There is something, however, that I will not let pass even if it is Christmas.

I had to be in Trinoma at Quezon City for lunch yesterday. Since I work in Pasay City, I figured it was more practical to take the MRT rather than brave the Edsa lunchtime traffic. I’ve already written about this in the past, but my previous column was based on the experience of other people. I finally saw, smelled, tasted, and felt the really horrible, awful, horrendous things that commuters of the MRT have to put up with every single time they take the MRT trains.

I went up Taft Avenue Station where the lines leading to the windows where they sell tickets were hideously long. And because the stations were not built to accommodate long queues, people end up being crammed tight. It took me 30 minutes to buy a ticket—and the waiting time was the least aggravating factor.

I went through a more excruciating hell going back. The lines at the North Station extended from the third floor down to the ground floor at Edsa. The mass of sweaty, impatient, smelly, angry people was writhing in agony. The commuters were like animals trapped in a place with only one exit.

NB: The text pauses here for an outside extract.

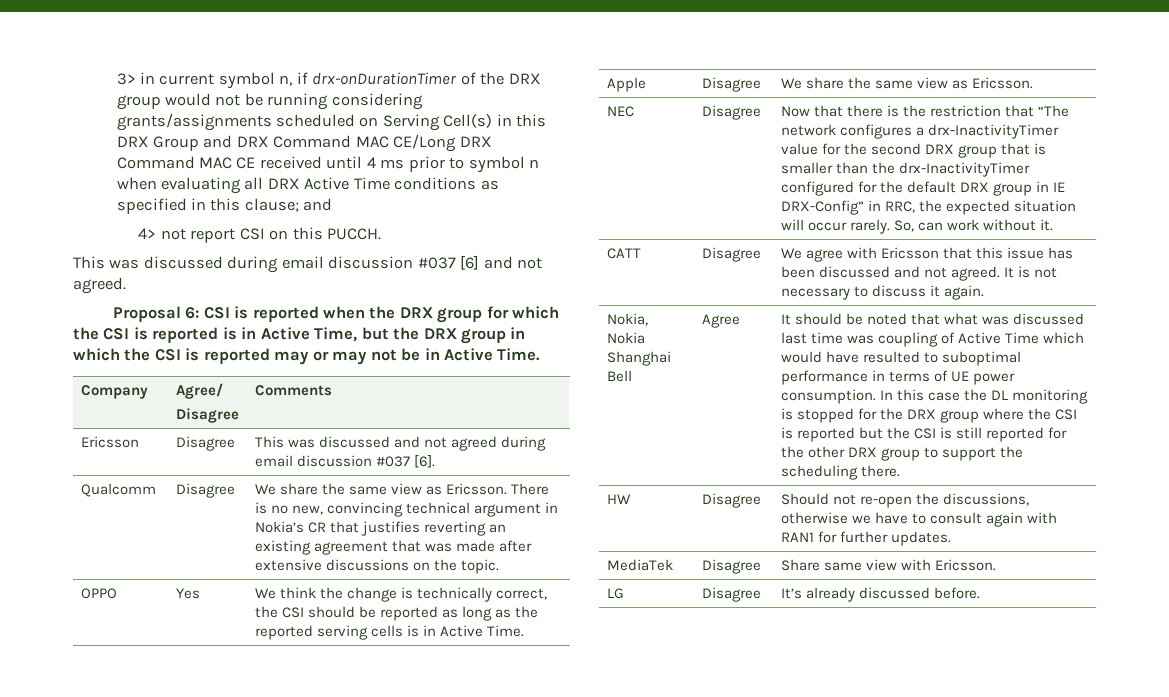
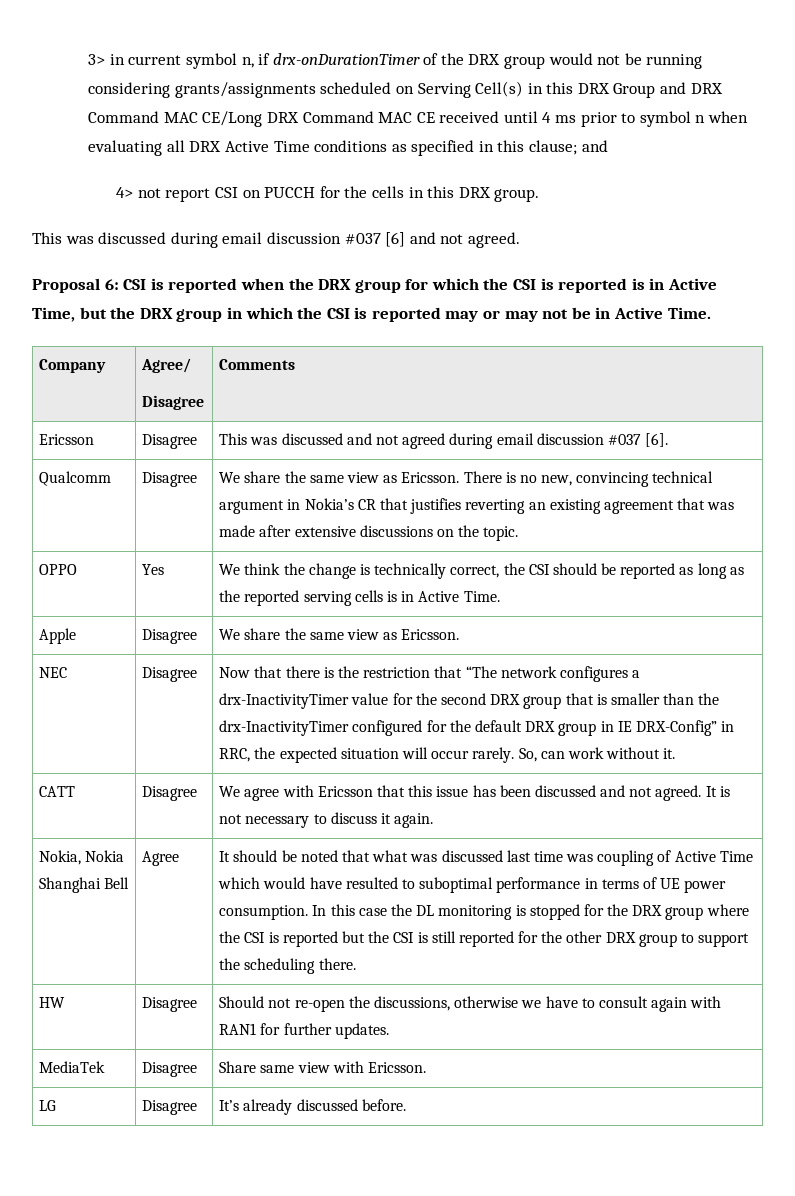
- 4> not report CSI on this PUCCH.
+ 4> not report CSI on PUCCH for the cells in this DRX group.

The problem is really simple—one which requires only the most basic strategic thinking skill and some bold leadership—obviously, skills which the people who run the MRT system don’t have. The lines are caused by inadequate space leading to the windows that sell tickets. Therefore, the solution is simple —sell tickets somewhere else or put in place an alternative system for purchasing tickets. It’s really that simple!

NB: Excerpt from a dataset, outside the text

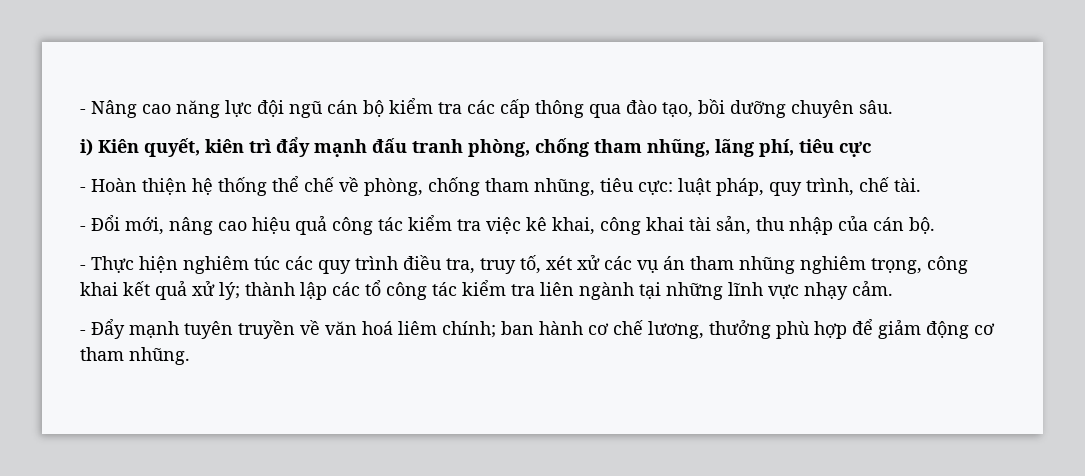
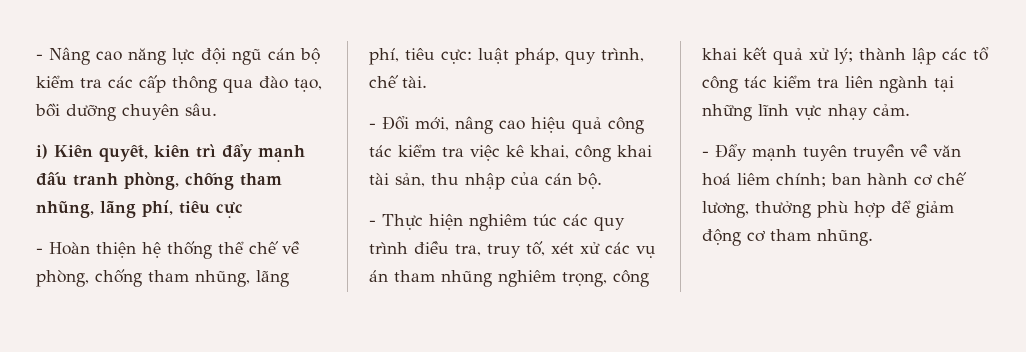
- - Hoàn thiện hệ thống thể chế về phòng, chống tham nhũng, tiêu cực: luật pháp, quy trình, chế tài.
+ - Hoàn thiện hệ thống thể chế về phòng, chống tham nhũng, lãng phí, tiêu cực: luật pháp, quy trình, chế tài.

For example, there were at least a thousand people queuing up at the North Station at the same time that I was there yesterday. It would have been simpler if they had ready tickets that they could have sold to people waiting in line—this system is done regularly at the exit points at both the South and North Luzon expressways. But no, they insisted on having tickets sold only at the designated windows. They simply watched people queue up and wait for their turn at the windows. And there were only five windows, for crying out loud.

The mayhem created by the poor management systems at the MRT resulted in one very glaring fact: Security checks could not be done at all. So riding the MRT is not just inconvenient, it is probably unsafe as well.

At the root of the problem is utter lack of concern for commuters. And that negates the spirit of the season.